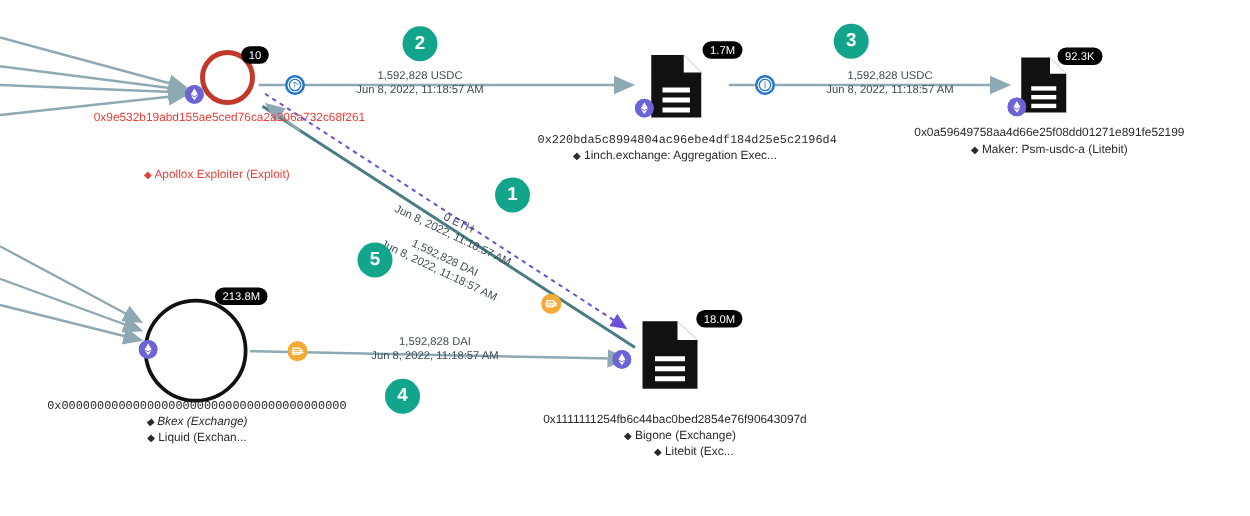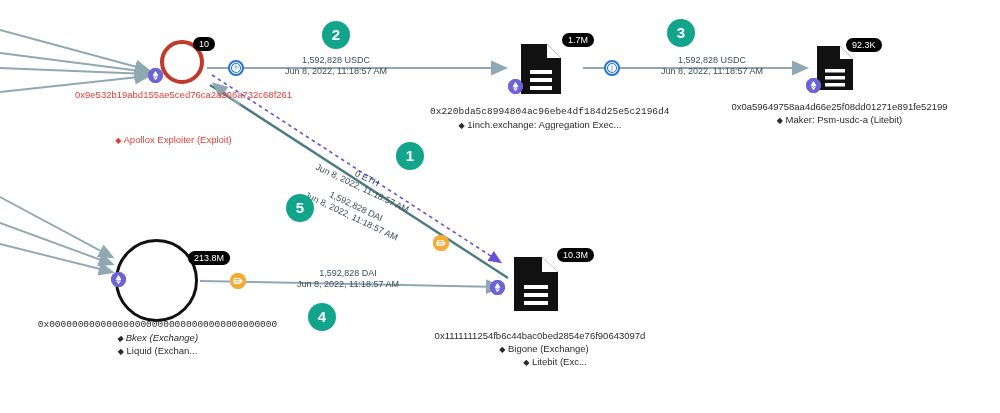--- a/index.html
+++ b/index.html
@@ -152,7 +152,7 @@
 
   <div class="node">
     <div class="circle-node" style="left:115px;top:239px;width:83px;height:83px;border:3px solid #111;"></div>
-    <div class="badge" style="left:172px;top:251px;margin-left:16px;">213.8M</div>
+    <div class="badge" style="left:172px;top:230px;">213.8M</div>
     <div class="eth-badge" style="left:111px;top:272px;">
       <svg viewBox="0 0 16 16" width="15" height="15">
           <circle cx="8" cy="8" r="8" fill="#6b63d6"></circle>

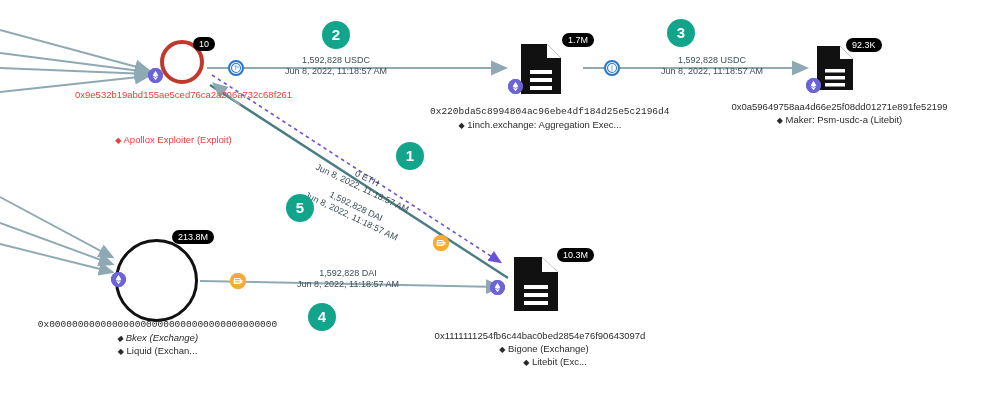--- a/index.html
+++ b/index.html
@@ -181,7 +181,7 @@
         <rect x="12" y="46" width="24" height="4" fill="#fff"></rect>
       </svg>
     </div>
-    <div class="badge" style="left:557px;top:248px;">10.3M</div>
+    <div class="badge" style="left:557px;top:248px;">18.0M</div>
     <div class="eth-badge" style="left:490px;top:280px;">
       <svg viewBox="0 0 16 16" width="15" height="15">
           <circle cx="8" cy="8" r="8" fill="#6b63d6"></circle>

▶ **PROBLEM TO WORK ON**:
Copy out the material above exactly; the images stay out.

▶ **THE COMPLETED TASK**:
--- a/index.html
+++ b/index.html
@@ -152,7 +152,7 @@
 
   <div class="node">
     <div class="circle-node" style="left:115px;top:239px;width:83px;height:83px;border:3px solid #111;"></div>
-    <div class="badge" style="left:172px;top:251px;margin-left:16px;">213.8M</div>
+    <div class="badge" style="left:172px;top:230px;">213.8M</div>
     <div class="eth-badge" style="left:111px;top:272px;">
       <svg viewBox="0 0 16 16" width="15" height="15">
           <circle cx="8" cy="8" r="8" fill="#6b63d6"></circle>

--- a/index.html
+++ b/index.html
@@ -181,7 +181,7 @@
         <rect x="12" y="46" width="24" height="4" fill="#fff"></rect>
       </svg>
     </div>
-    <div class="badge" style="left:557px;top:248px;">10.3M</div>
+    <div class="badge" style="left:557px;top:248px;">18.0M</div>
     <div class="eth-badge" style="left:490px;top:280px;">
       <svg viewBox="0 0 16 16" width="15" height="15">
           <circle cx="8" cy="8" r="8" fill="#6b63d6"></circle>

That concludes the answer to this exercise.